Produce a copy of every line in the records that holds the string "display".
** Material provided follows **
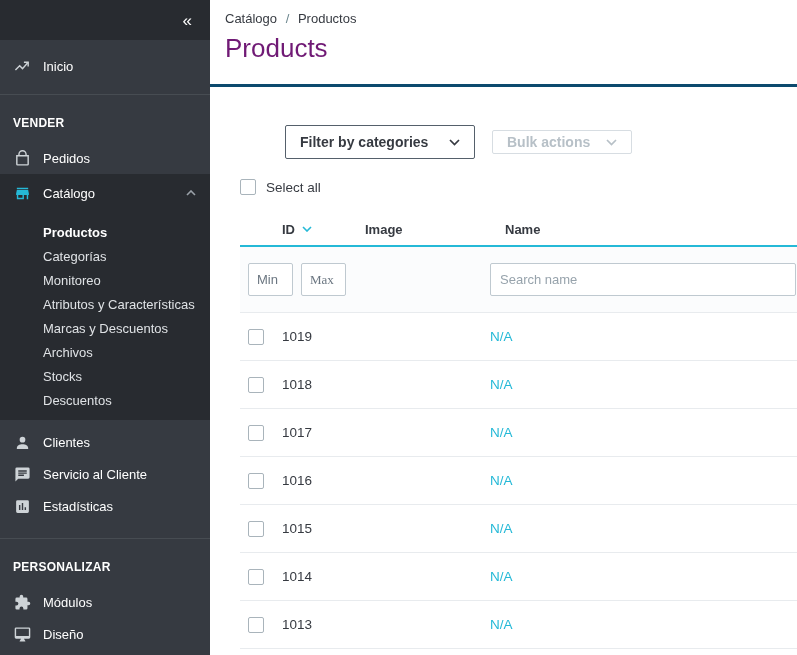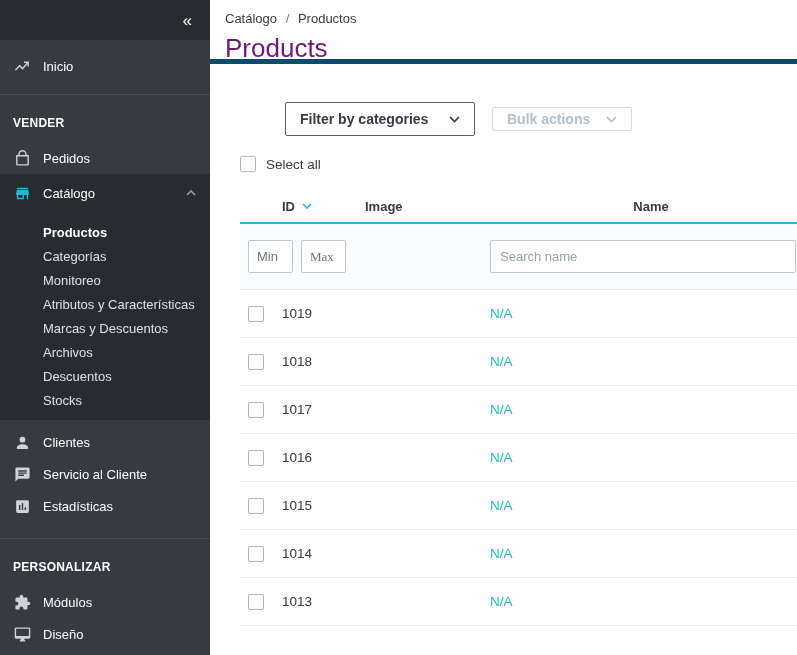--- a/index.html
+++ b/index.html
@@ -48,7 +48,7 @@
 
   
   main { flex: 1; min-width: 0; background: #fff; }
-  .page-head { padding: 11px 15px 0; height: 64px; border-bottom: 5px solid #0c4a6e; }
+  .page-head { padding: 11px 15px 0; height: 87px; border-bottom: 3px solid #0c4a6e; }
   .breadcrumb { font-size: 13px; color: #363a41; }
   .breadcrumb .sep { color: #6c868e; margin: 0 5px; }
   .breadcrumb .bc-link { cursor: pointer; }

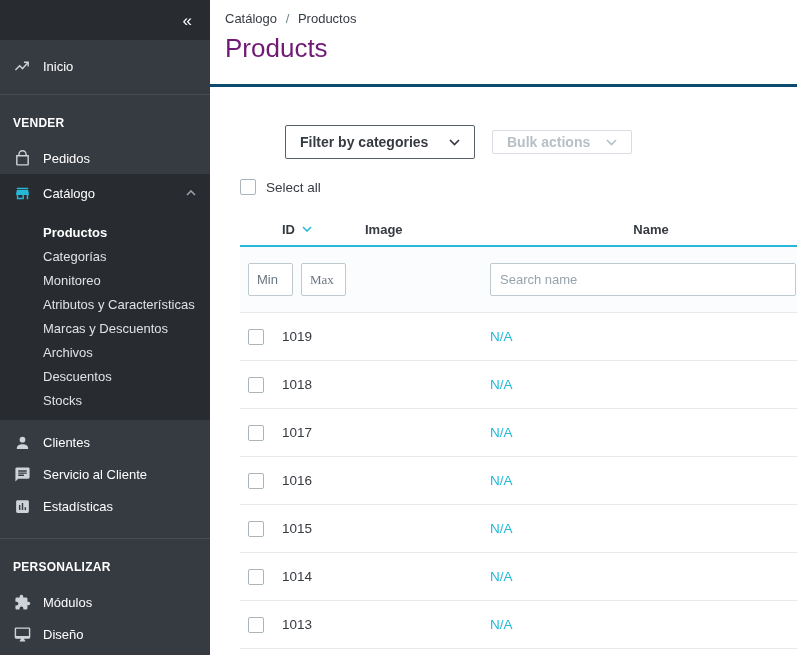--- a/index.html
+++ b/index.html
@@ -94,7 +94,7 @@
   .c-id { width: 83px; display: flex; align-items: center; }
   .c-img { width: 125px; }
   .c-name { flex: 1 1 auto; min-width: 0; }
-  .th-name { padding-left: 15px; text-align: center; }
+  .th-name { padding-left: 15px; }
   .sort { margin-left: 7px; color: #25b9d7; display: inline-flex; cursor: pointer; }
 
   .filters-row {

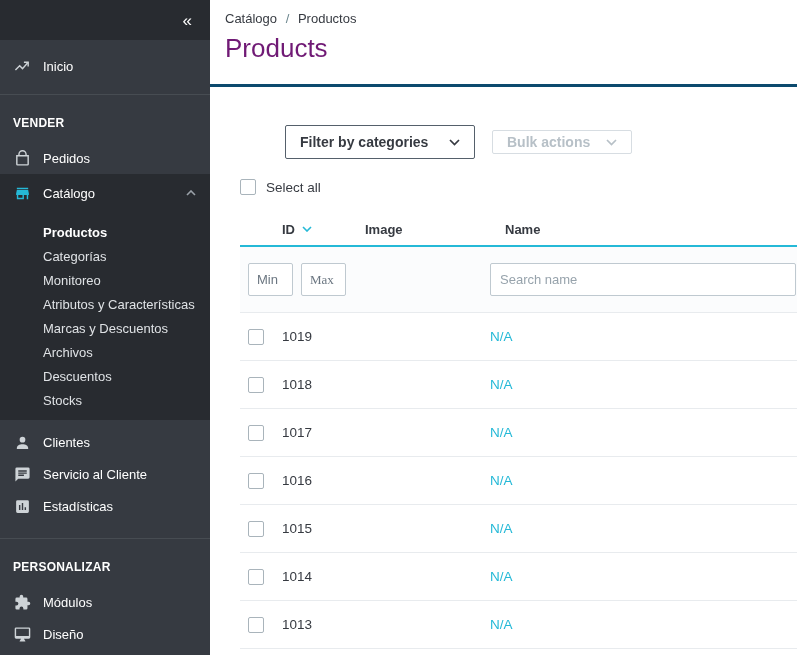--- a/index.html
+++ b/index.html
@@ -172,8 +172,8 @@
       <div class="submenu-item">Atributos y Características</div>
       <div class="submenu-item">Marcas y Descuentos</div>
       <div class="submenu-item">Archivos</div>
+      <div class="submenu-item">Stocks</div>
       <div class="submenu-item">Descuentos</div>
-      <div class="submenu-item">Stocks</div>
     </div>
   </div>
** End of Material provided **
§ **Finished exercise**:
   .c-id { width: 83px; display: flex; align-items: center; }
   .sort { margin-left: 7px; color: #25b9d7; display: inline-flex; cursor: pointer; }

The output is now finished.